* [Directions for this task]: Scan the records below and say how many lines include the word "login", giving no other text.

Before-and-after change data
══════════════════════════════

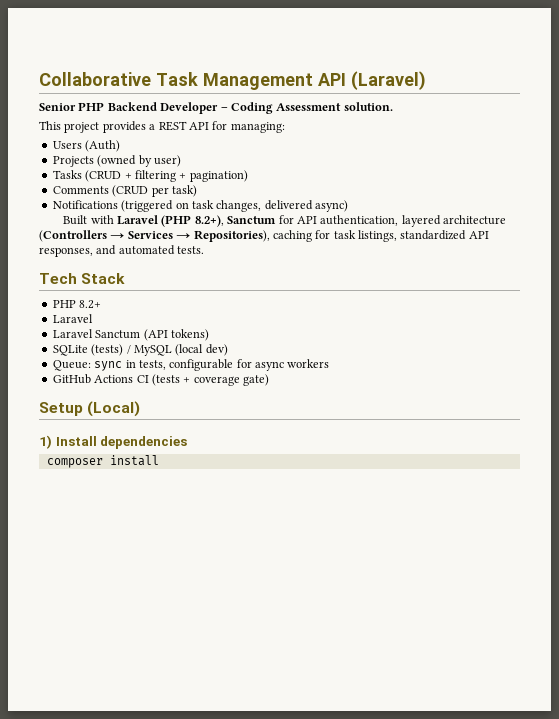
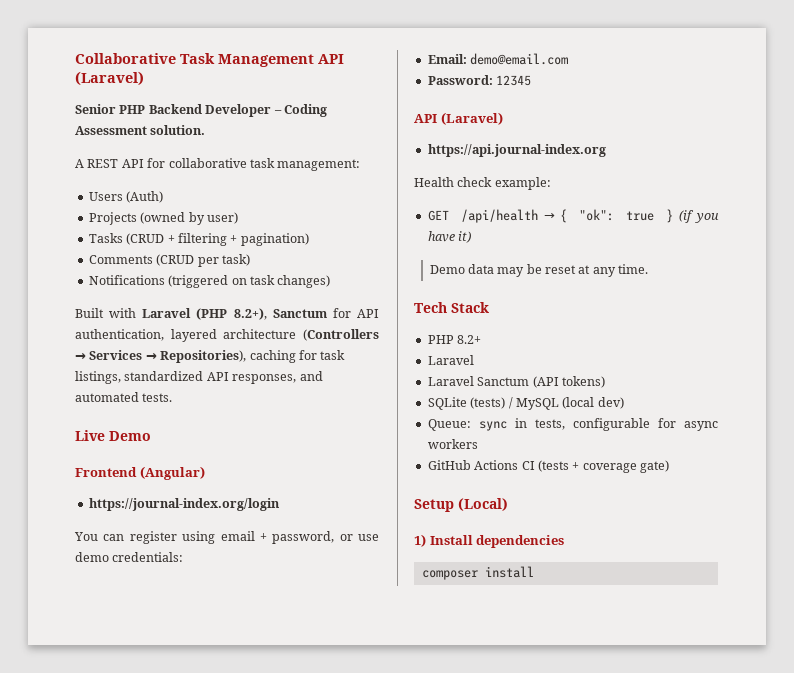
- This project provides a REST API for managing:
+ A REST API for collaborative task management:
- Notifications (triggered on task changes, delivered async)
+ Notifications (triggered on task changes)
+ Live Demo
+ Frontend (Angular)
+ https://journal-index.org/login
+ You can register using email + password, or use demo credentials:
+ Email: demo@email.com
+ Password: 12345
+ API (Laravel)
+ https://api.journal-index.org
+ Health check example:
+ GET /api/health → { "ok": true } (if you have it)
+ Demo data may be reset at any time.

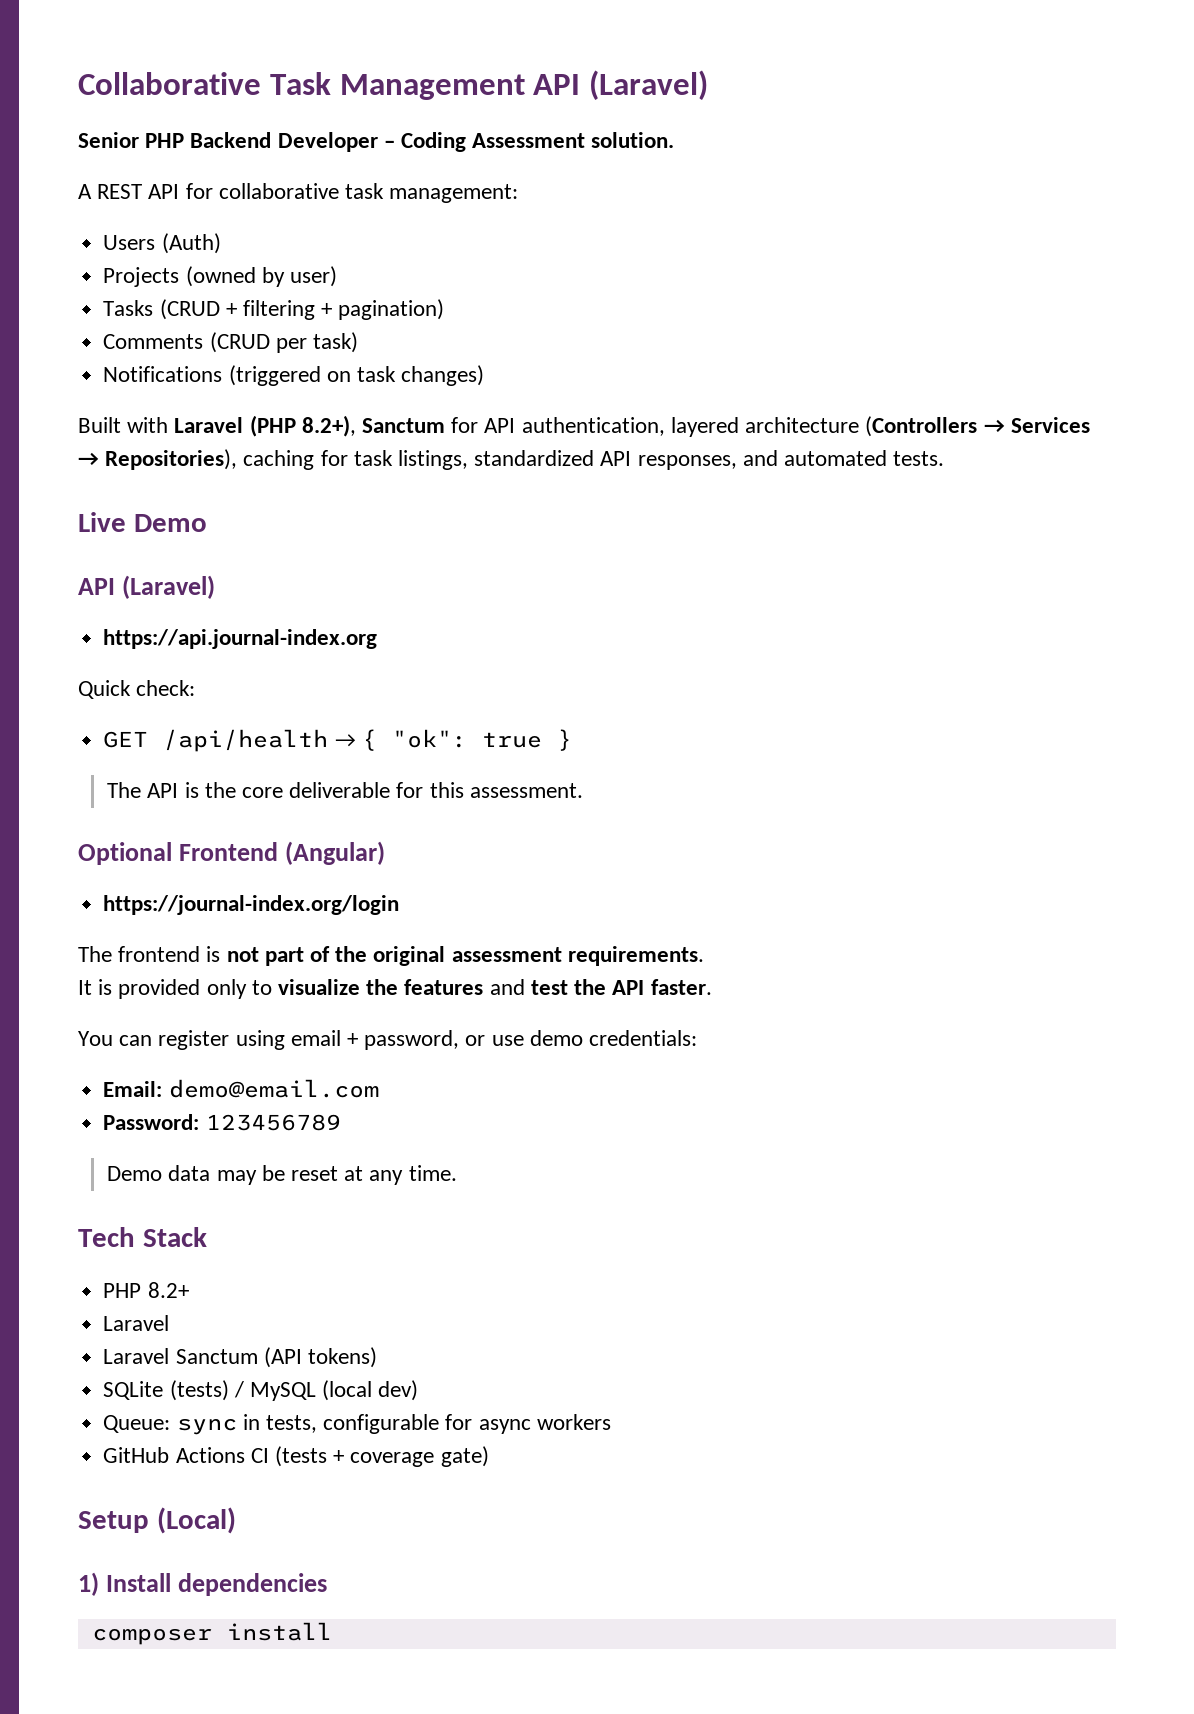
  Live Demo
- Frontend (Angular)
+ API (Laravel)
+ https://api.journal-index.org
+ Quick check:
+ GET /api/health → { "ok": true }
+ The API is the core deliverable for this assessment.
+ Optional Frontend (Angular)
  https://journal-index.org/login
+ The frontend is not part of the original assessment requirements.
+ It is provided only to visualize the features and test the API faster.
- Password: 12345
- API (Laravel)
- https://api.journal-index.org
- Health check example:
- GET /api/health → { "ok": true } (if you have it)
+ Password: 123456789

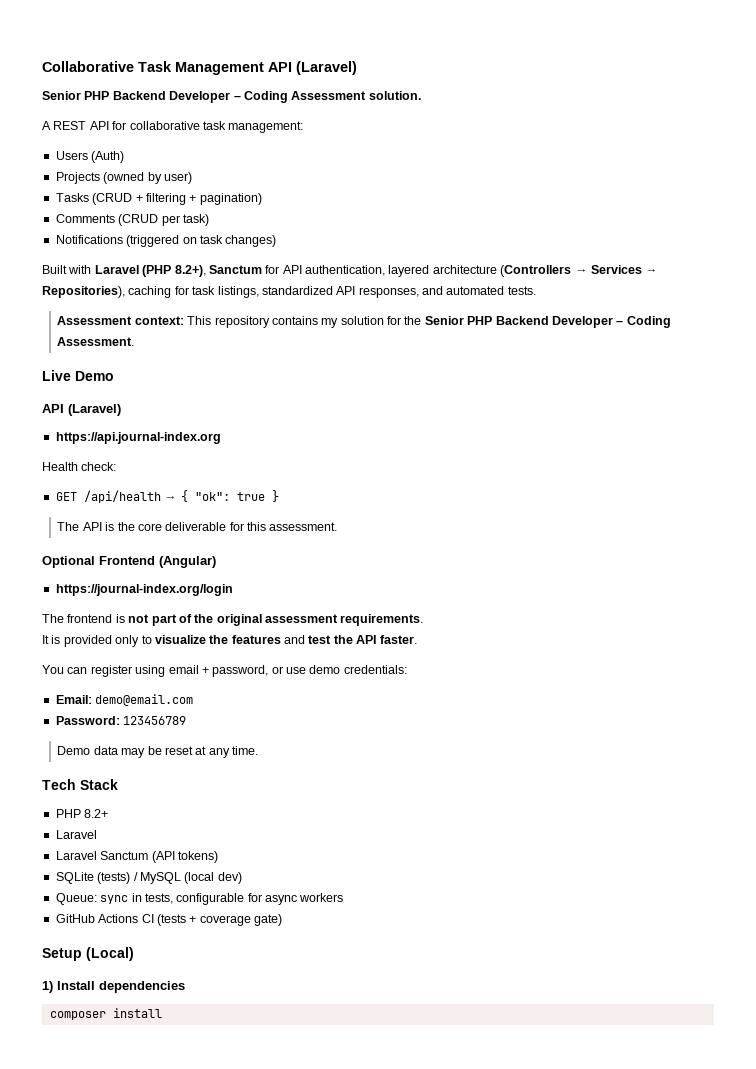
+ Assessment context: This repository contains my solution for the Senior PHP Backend Developer – Coding Assessment.
- Quick check:
+ Health check:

══════════════════════════════

* [Solution for this exercise]: 2